Everyone who has ever gardened, even if that’s simply a lovely pot on a windowsill, has had successes and failures. Some of which we have no control over whatsoever. So the best place to begin growing is with an approach of open-mindedness and departure from perfectionism. Just giving it a go is more than good enough.

Having said all of that, there are (of course) a few simple strategies and tools that can really help, and a little learning can go a long way. Do take a look at the list of all-time favourite gardening books, which between them did a very good job of helping me understand the basics. Then simply diving in and giving it a go can take you on from there.

Pics from my garden article
Why bother growing?

If I am being completely honest with you all, the main reasons I grow so much of our food at home are because firstly, I am incredibly lucky to have a gardener who helps enormously and keeps everything ticking over while I am busy with work and family life, and secondly, because I genuinely love it. Time in the garden is absolutely ‘me’ time. It is deeply relaxing, grounding and unwinding. I don’t see it as a chore.

But if it wasn’t such a positive experience, I don’t think I would find or prioritise the time and energy it takes. It is not, for most people, the most cost-effective way to get fruits and vegetables onto our tables, so the reasons why we should bother need to go beyond economics.

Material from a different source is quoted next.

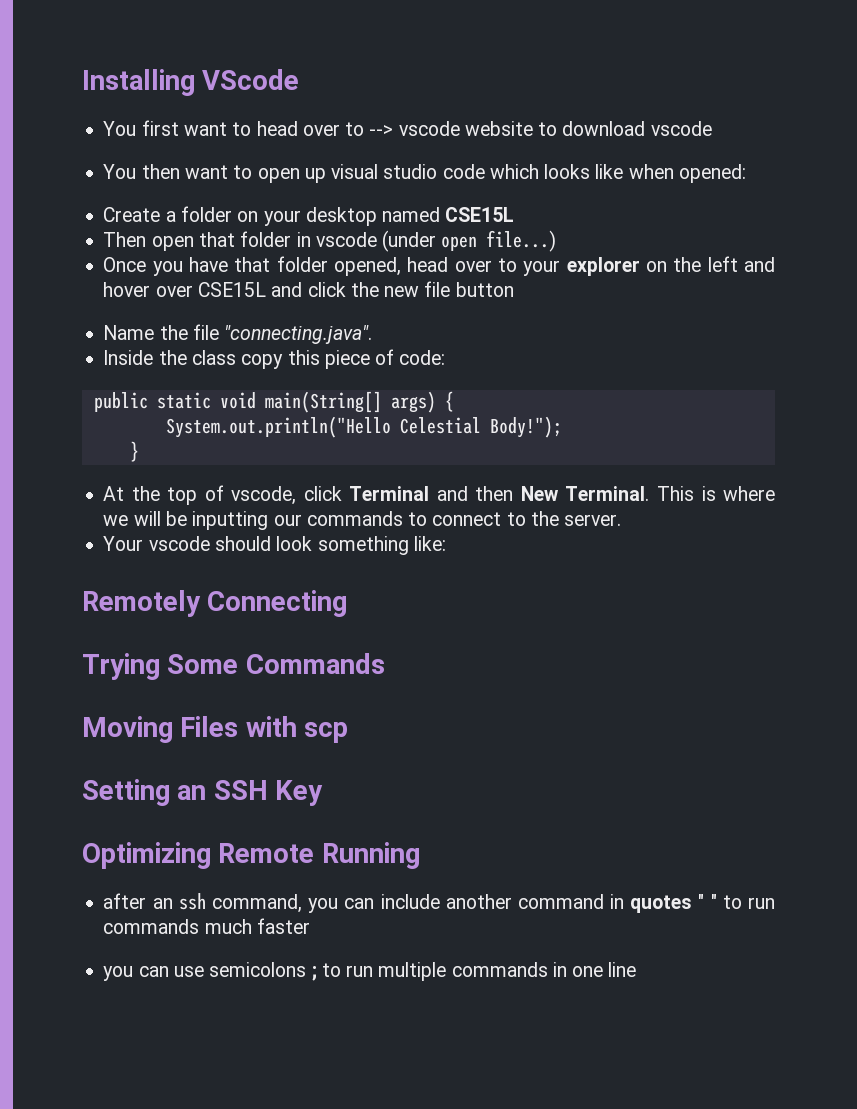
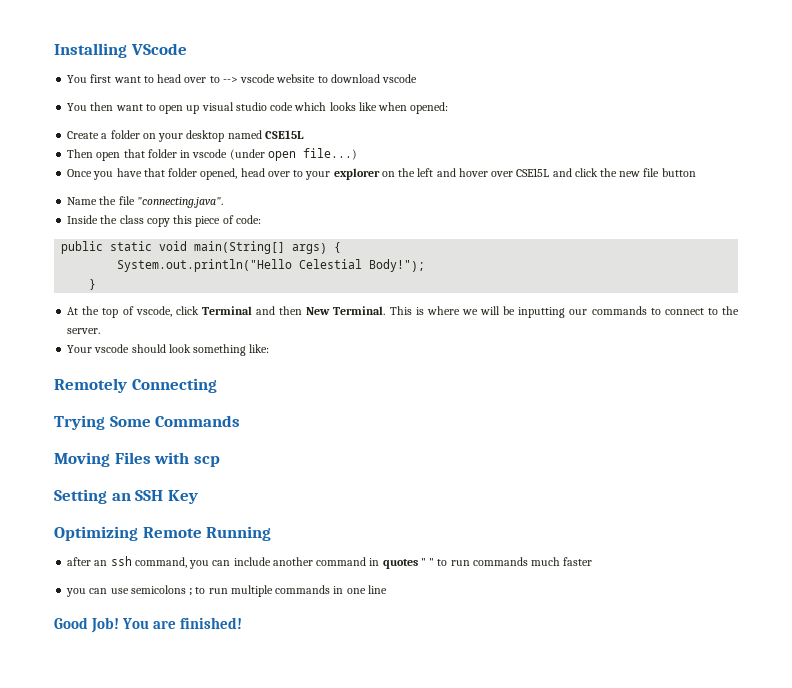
(637, 969) none -> [54,617,243,633] // Good Job! You are finished!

I think there are probably 4 key things to consider here. You may well have many more to add, but I think these are probably the most important ones for me.

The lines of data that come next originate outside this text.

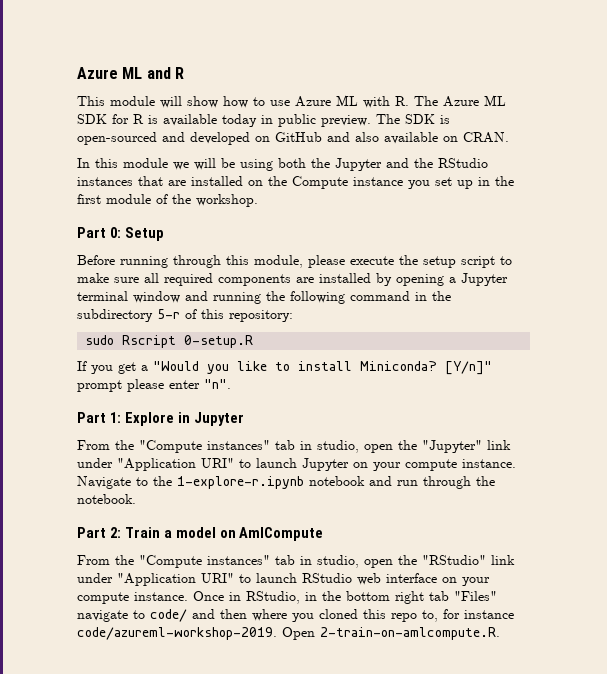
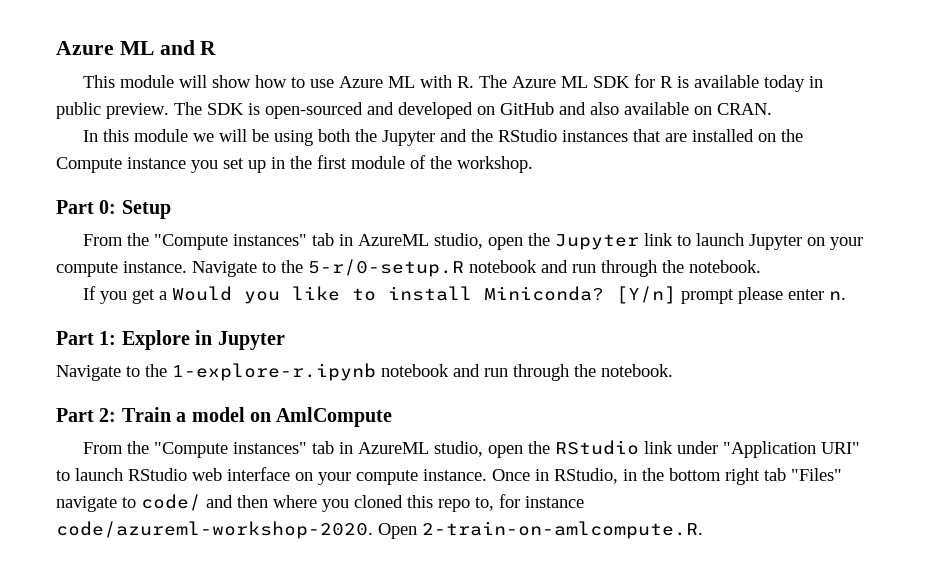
[77,255,512,268] [77,273,508,286] [77,291,451,304] [77,309,293,322] [85,335,254,348] Before running through this module, please execute the setup script to make sure all required components are installed by opening a Jupyter terminal window and running the following command in the subdirectory 5-r of this repository: // sudo Rscript 0-setup.R -> [83,233,864,250] [56,259,761,277] From the "Compute instances" tab in AzureML studio, open the Jupyter link to launch Jupyter on your compute instance. Navigate to the 5-r/0-setup.R notebook and run through the notebook.
[153,361,199,371] "Would -> [172,286,233,301] Would
[445,361,492,375] [Y/n]" -> [616,286,677,304] [Y/n]
[204,379,231,389] "n". -> [829,291,847,300] n.
[77,440,511,453] [77,458,516,471] From the "Compute instances" tab in studio, open the "Jupyter" link under "Application URI" to launch Jupyter on your compute instance. -> (285, 340) none
[317,555,486,568] studio, open the "RStudio" -> [358,440,640,458] AzureML studio, open the RStudio
[77,627,277,640] code/azureml-workshop-2019. -> [56,521,373,539] code/azureml-workshop-2020.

ONE: The joy and satisfaction of gardening for gardening’s sake

Being in nature. Hearing the birds. Feeling the weather on my skin. Observing the seasons. Disconnecting from the digital world. Embracing the delayed gratification that comes from planting a bulb in October in the anticipation of a more colourful May. The endless hope and optimism that pervades a gardener’s mind (as without these things, we wouldn’t bother to sow or grow a thing!). It’s one of the best forms of therapy I’ve found and I struggle to go a week without it. 

TWO: A wider variety of foods

What I grow at home is far more varied than what I tend to buy in the grocer or supermarkets. Many delicious fruits and vegetables don’t travel well, so simply never make it into commercial markets despite being delicious to eat and easy to grow. I’m thinking of fresh blackcurrants and gooseberries, damsons, quinces, heritage tomatoes, incredible squash, amazing punchy salad leaves of all sorts, even foraged wild blackberries. Not only does this add variety to our plates and palates, but also to our bodies, as the nutritional profiles of each different variety varies slightly, which is good for us and our microbiome. 

THREE: Taste

Lots of fruits and vegetables taste utterly different when eaten super-fresh. Just-dug potatoes, corn-on-the-cob taken from plant to pan in under 15 minutes, sun-warmed strawberries, crispy salad leaves, the list goes on. It’s unbeatable in my opinion. Plus, there might even be some nutritional benefits to reducing the time from field to fork (and therefore potential degradation of certain nutrients) too. 

FOUR: Connection to our food

Growing-our-own plugs me into food seasons like nothing else, and from there, I’ve found it becomes harder and harder to eat flown-in asparagus in November knowing that it will taste nothing like those precious first spears of spring, or to buy pale-looking strawberries in February knowing that we won’t have the truly sun-ripened and fragrantly sweet ones until June. I love that now each fruit or vegetable keeps a rightful place in my mental wheel of the gardening year, so I never seem to bore of anything and I eat so differently as each season waxes and wanes. 

Connecting to food through growing has also hugely deepened my appreciation for the effort and resources that goes into growing the food we buy, which not only adds a sprinkling of gratitude into my meals, but absolutely reminds me to keep food waste to the absolute minimum. Wasted food is not only wasted money, but also wasted effort, time, sunshine, water, transport and nutrients.

This connection is perhaps even more important if we have little ones around, as understanding the miraculous growth of plants is not only a delight to observe, but helps to develop a deep respect for the natural world.